=== Begin Enclosure ===

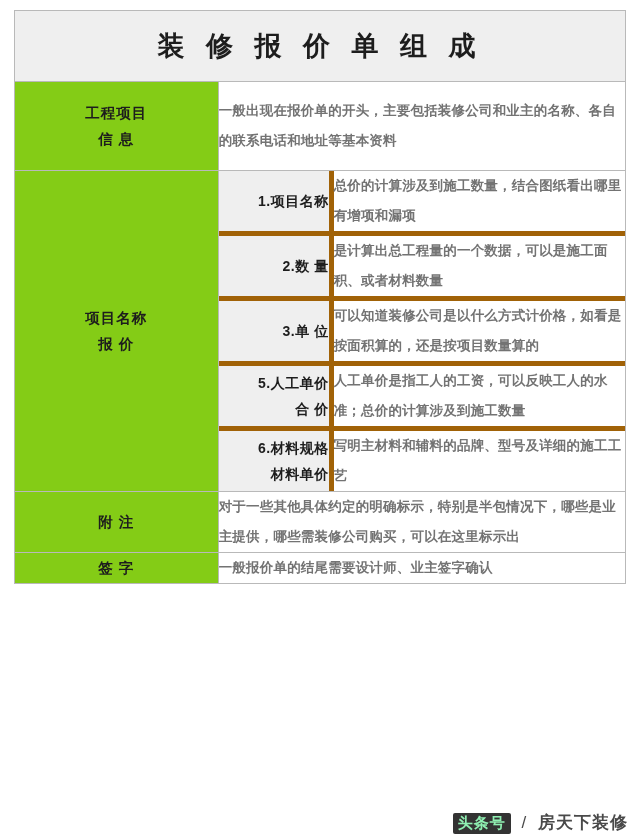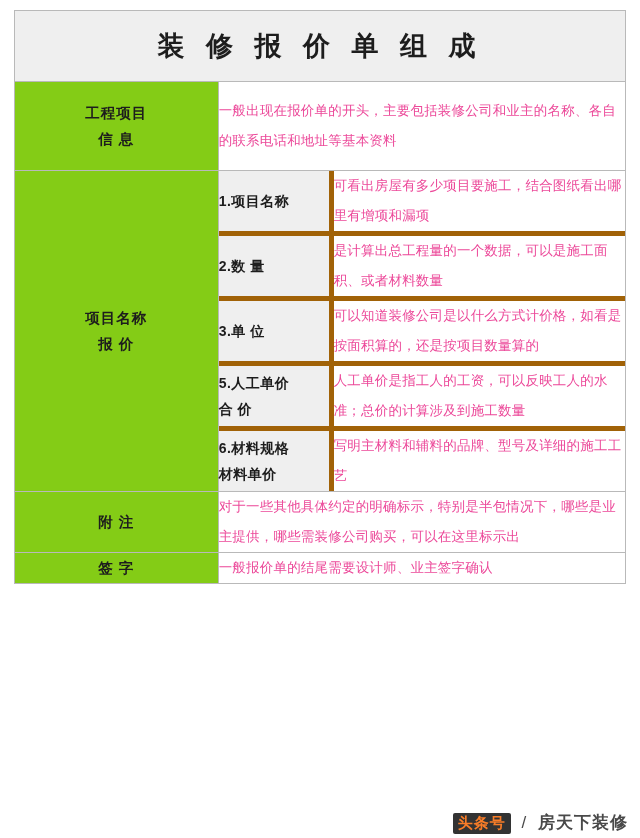"一般出现在报价单的开头，主要包括装修公司和业主的名称、各自的联系电话和地址等基本" .desc { color: #ec4899 -> #737373; font-weight: none -> bold }
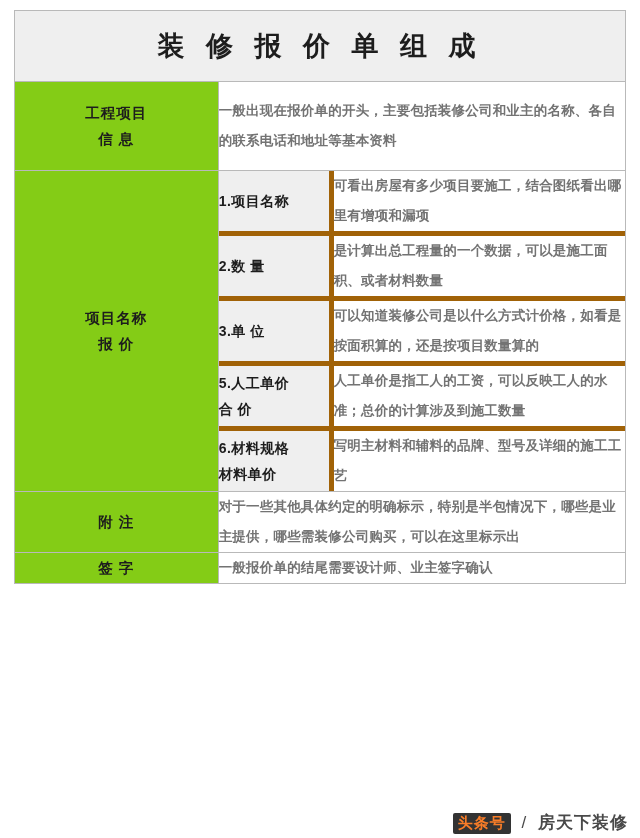"可看出房屋有多少项目要施工，结合图纸看出哪里有增项和漏项" td.desc { text: 可看出房屋有多少项目要施工 -> 总价的计算涉及到施工数量 }
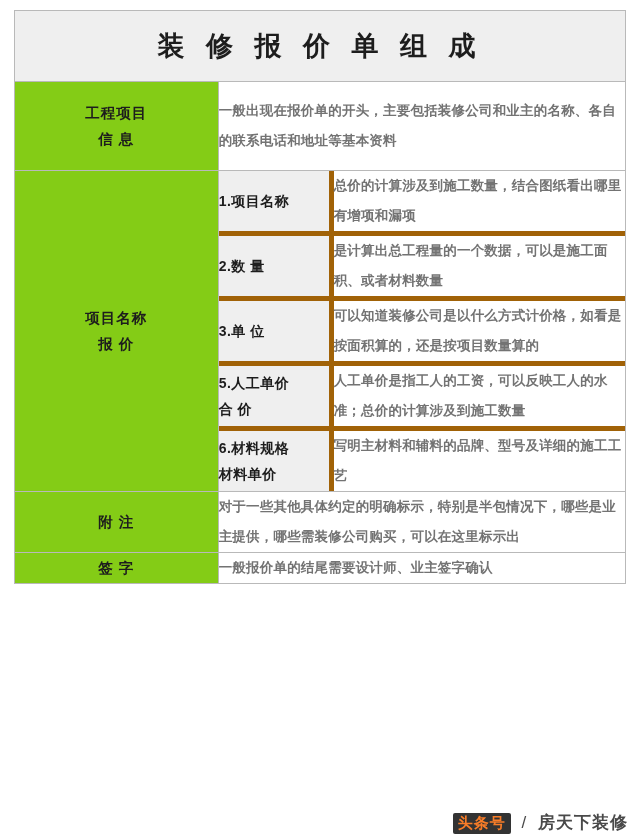"1.项目名称" .sub-label { text-align: left -> right }
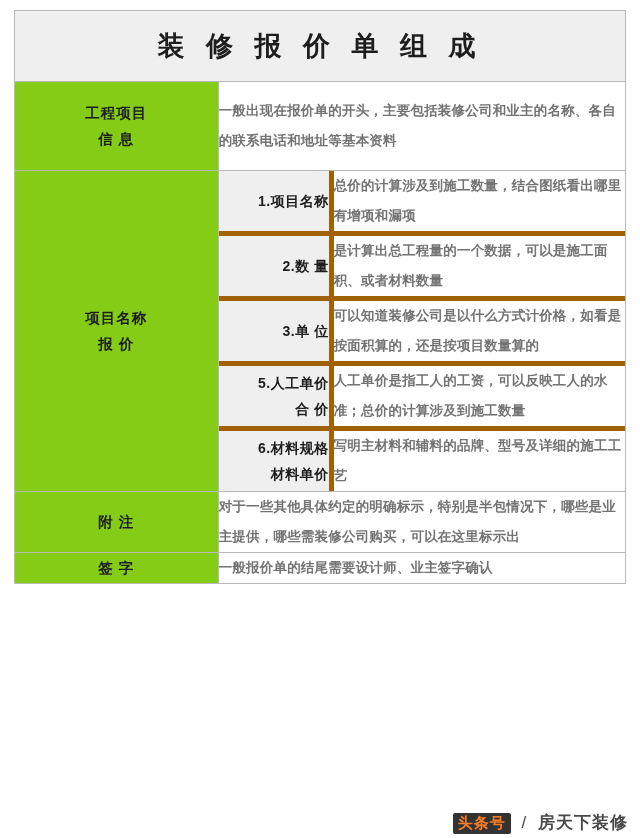"头条号" .wm-badge { color: #f97316 -> #86efac }
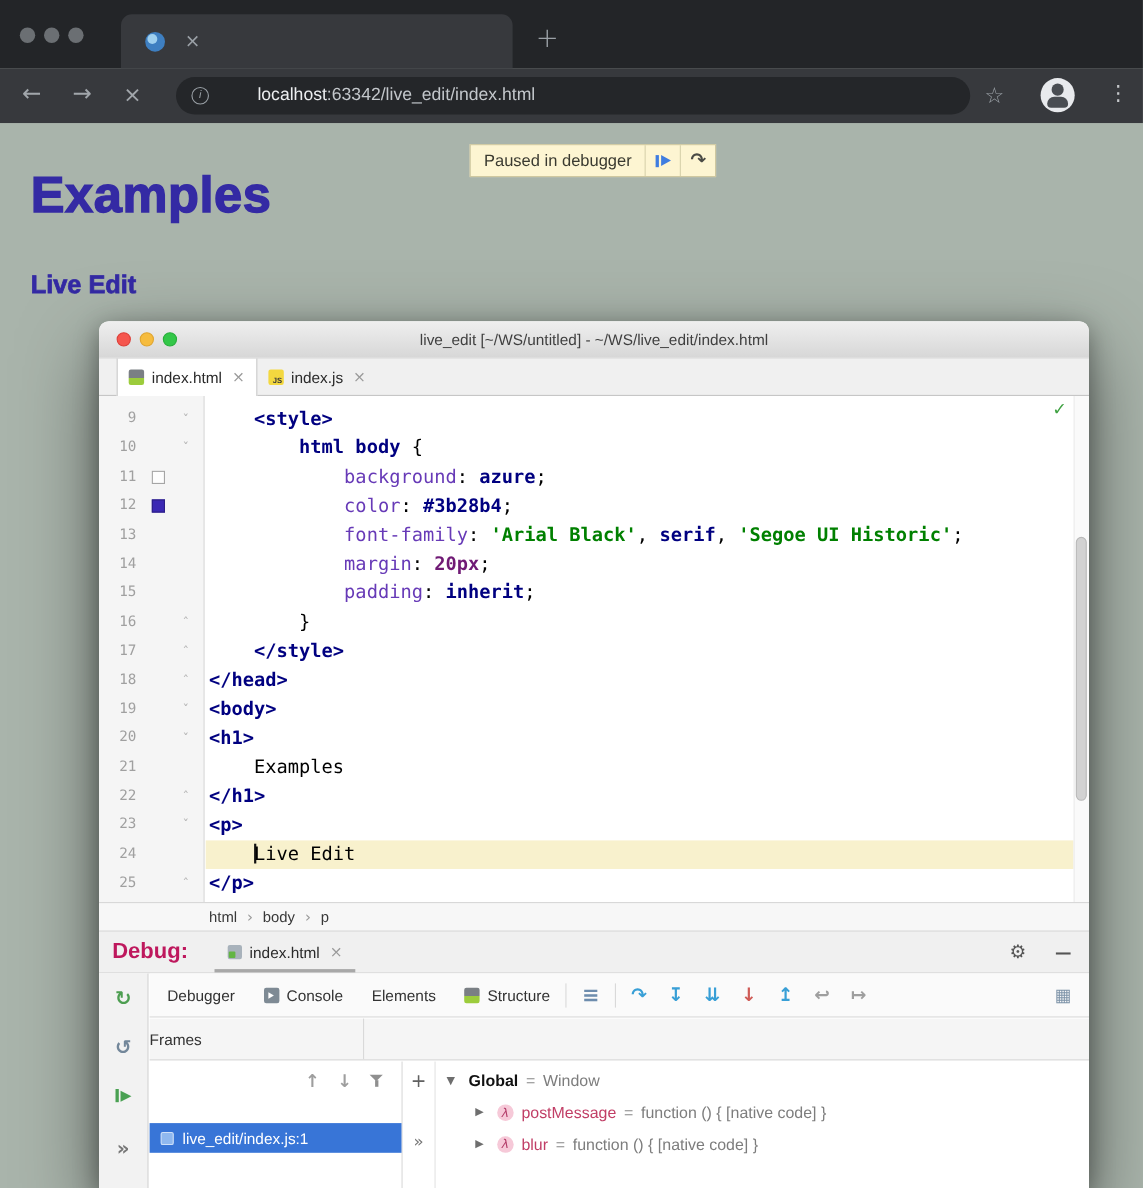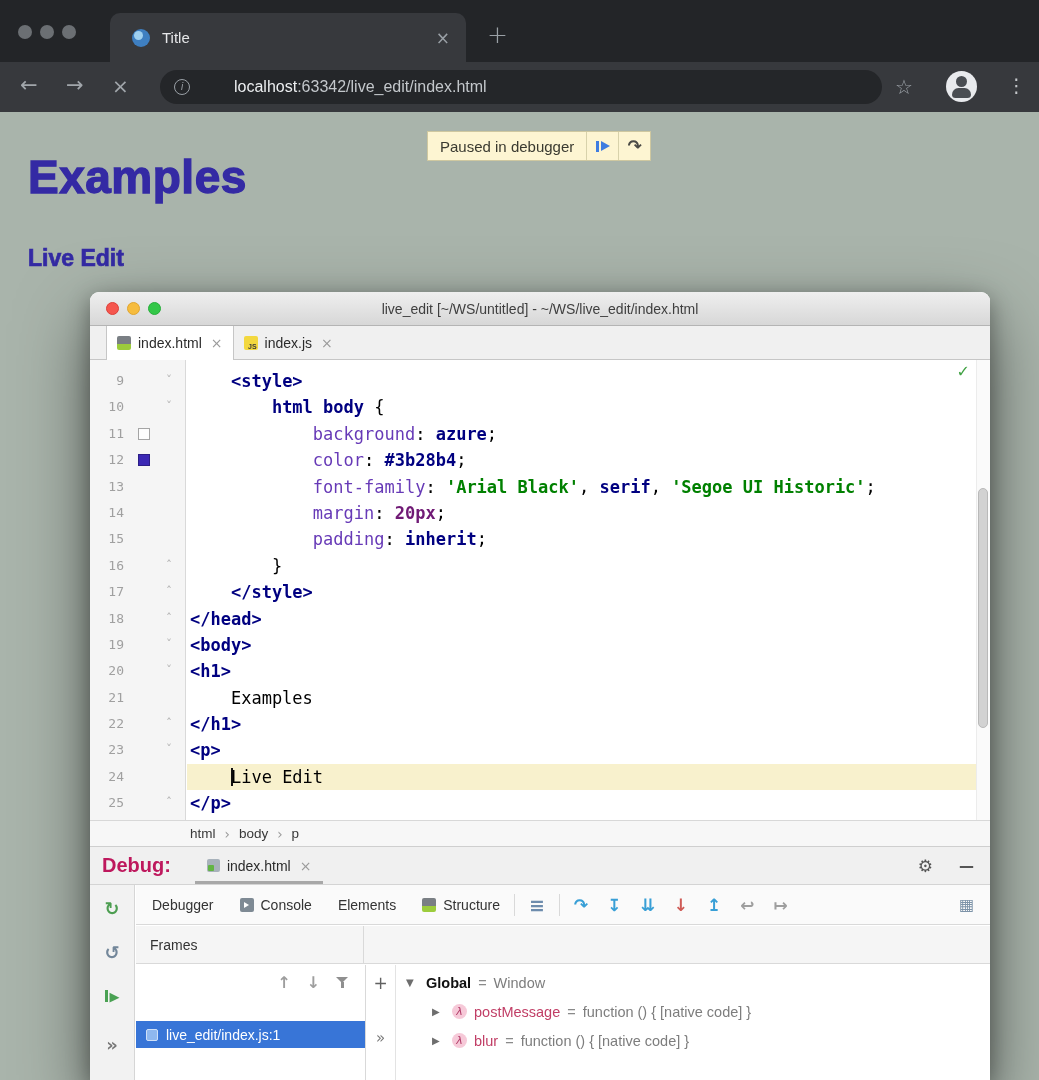"Title" span.btab-title { html: <span>Title</span> -> none }
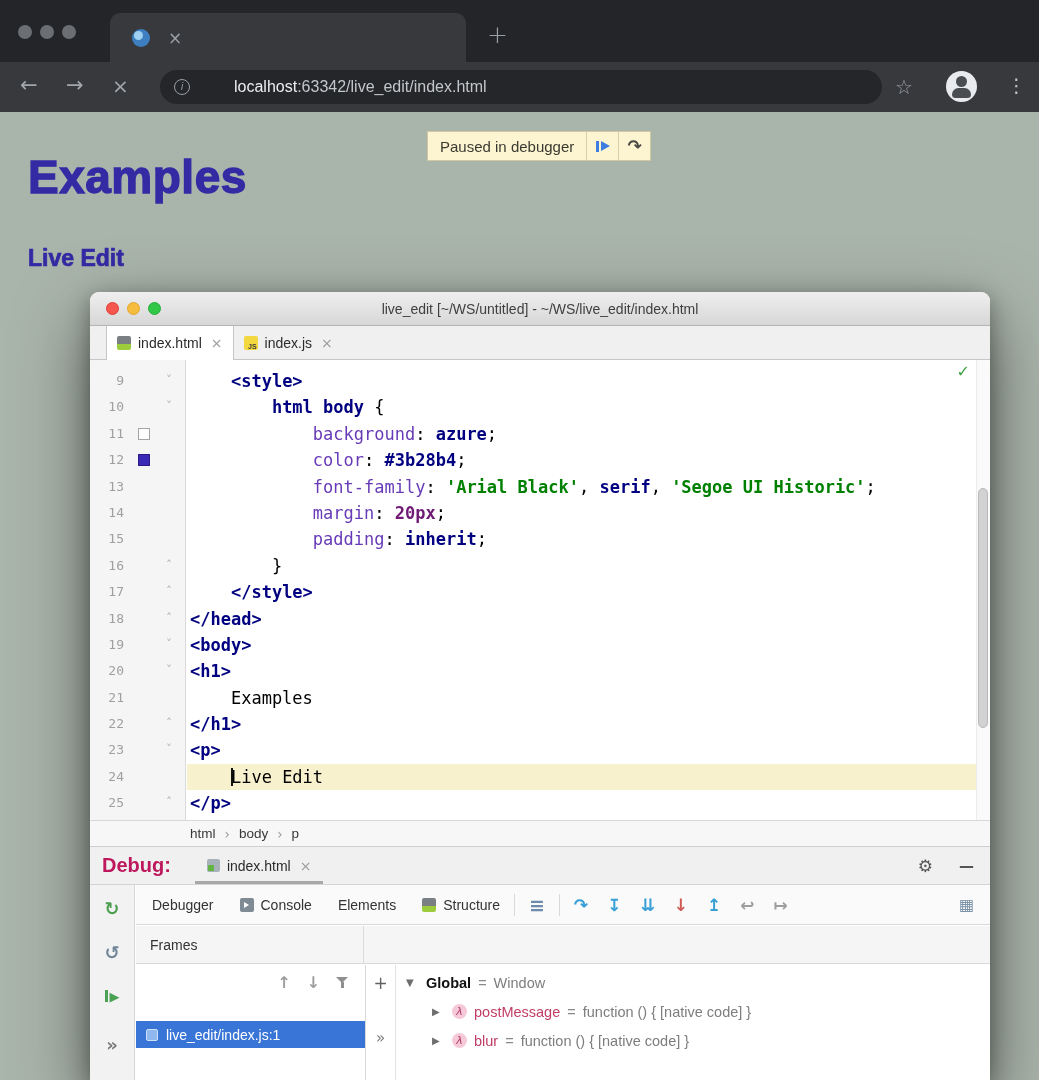"Frames" .ph-frames { padding-left: 14px -> none; width: 228px -> 195px }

=== End Enclosure ===

TASK STATEMENT >>
The entries are to be transcribed in full. Their pictures are not.

RESPONSE TO THE EXERCISE >>
"一般出现在报价单的开头，主要包括装修公司和业主的名称、各自的联系电话和地址等基本" .desc { color: #ec4899 -> #737373; font-weight: none -> bold }
"可看出房屋有多少项目要施工，结合图纸看出哪里有增项和漏项" td.desc { text: 可看出房屋有多少项目要施工 -> 总价的计算涉及到施工数量 }
"1.项目名称" .sub-label { text-align: left -> right }
"头条号" .wm-badge { color: #f97316 -> #86efac }
"Title" span.btab-title { html: <span>Title</span> -> none }
"Frames" .ph-frames { padding-left: 14px -> none; width: 228px -> 195px }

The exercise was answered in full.